Trois résidences de plus passent aux mains du Réseau Sélection

Publié le 01/12/2017 à 07:35

Trois résidences de plus passent aux mains du Réseau Sélection

Publié le 01/12/2017 à 07:35

Par Martin Jolicoeur

La résidence Le Graham, de Ville Mont-Royal, fait maintenant partie du portefeuille de propriétés du Réseau Sélection.

Réseau Sélection poursuit sa croissance de plus belle, alors que l’entreprise  ajoute à son portefeuille déjà imposant trois complexes pour retraités de la région de Montréal.


La société immobilière a annoncé ce matin l’acquisition des résidences Cherbourg I  et Cherbourg II, sur les rives du Saint-Laurent à Brossard, de même que la résidence Le Graham, celle-là située à Ville-Mont-Royal, une des municipalités les plus cossues de l’île de Montréal.
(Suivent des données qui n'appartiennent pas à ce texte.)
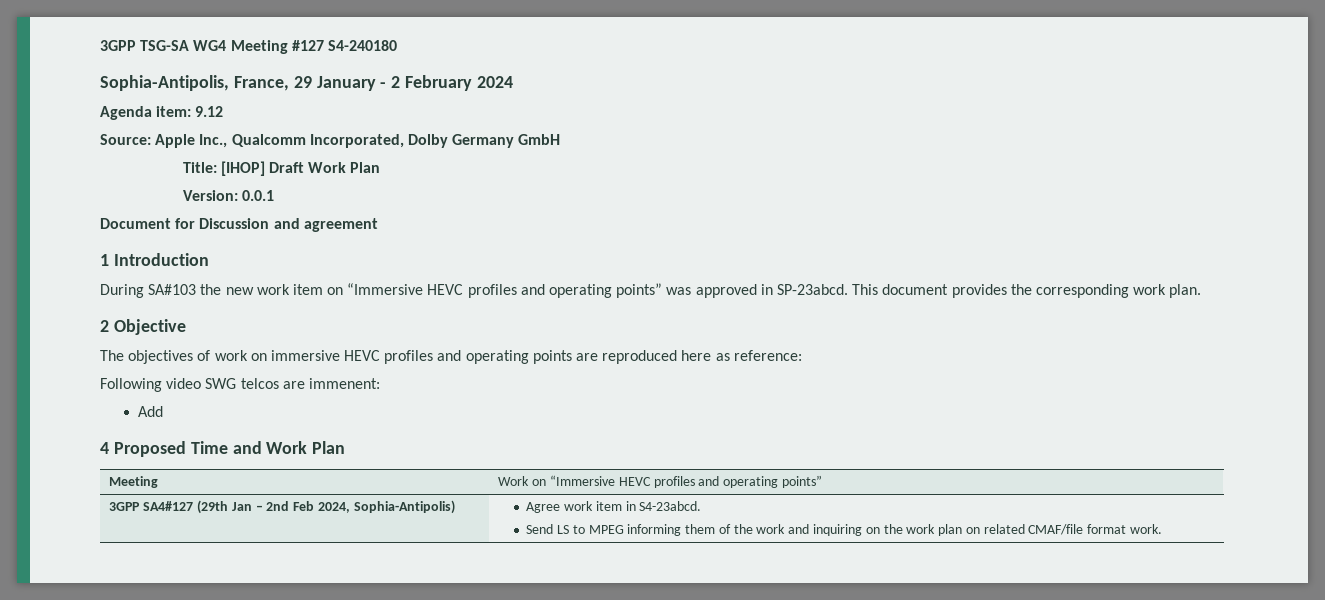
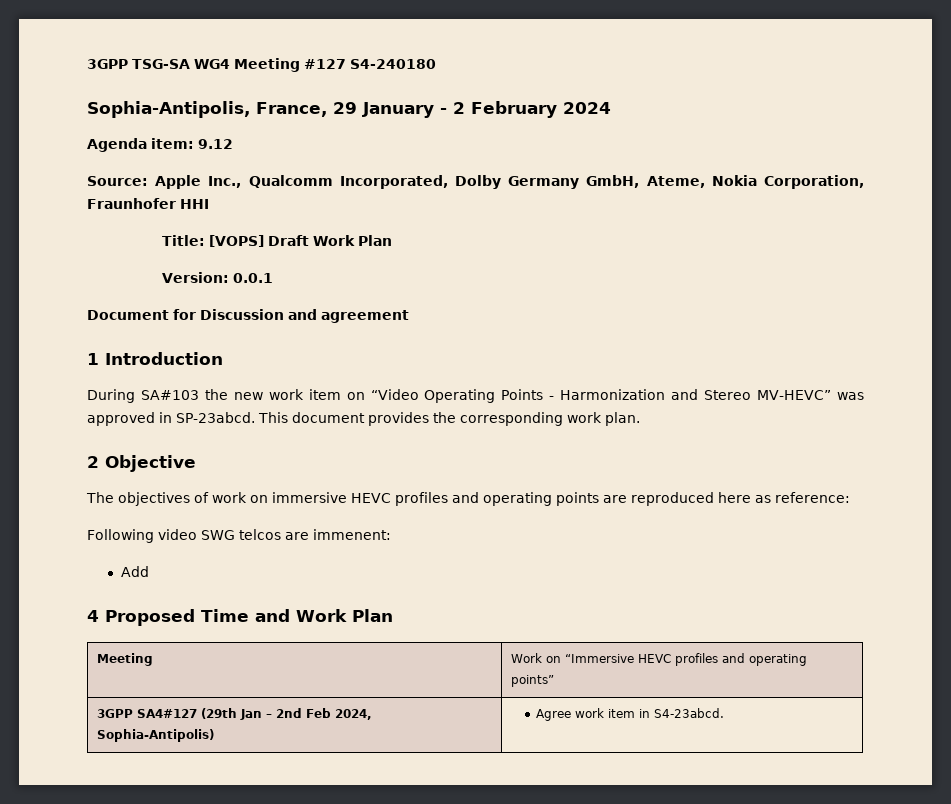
- Source: Apple Inc., Qualcomm Incorporated, Dolby Germany GmbH
+ Source: Apple Inc., Qualcomm Incorporated, Dolby Germany GmbH, Ateme, Nokia Corporation, Fraunhofer HHI
- Title: [IHOP] Draft Work Plan
+ Title: [VOPS] Draft Work Plan
- During SA#103 the new work item on “Immersive HEVC profiles and operating points” was approved in SP-23abcd.
+ During SA#103 the new work item on “Video Operating Points - Harmonization and Stereo MV-HEVC” was approved in SP-23abcd.
  3GPP SA4#127 (29th Jan – 2nd Feb 2024, Sophia-Antipolis) | Agree work item in S4-23abcd.
- Send LS to MPEG informing them of the work and inquiring on the work plan on related CMAF/file format work.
Au total, ces trois copmplexes immobiliers, appartenant jusque-là au Groupe Prével, regroupent un total de 710 appartements en location, un millier de résidents et un peu plus d’une centaine d’employés. Le montant de la transaction n’a pas été divulgué, mais des sources proches de l’industrie l’estime à près de 200M$.


«Ce sont des actifs de très grande qualité, a confié en entrevue, le président et chef de la direction de Réseau Sélection, Réal Bouclin. Le plus anciens (Le Cherbourg I) a été construit en 2006, alors que le plus récent, Le Graham, date de 2010. Ce sont des complexes pratiquement neufs qui affichent des taux d’occupation de plus de 95%. On ne peut pas trouver mieux.»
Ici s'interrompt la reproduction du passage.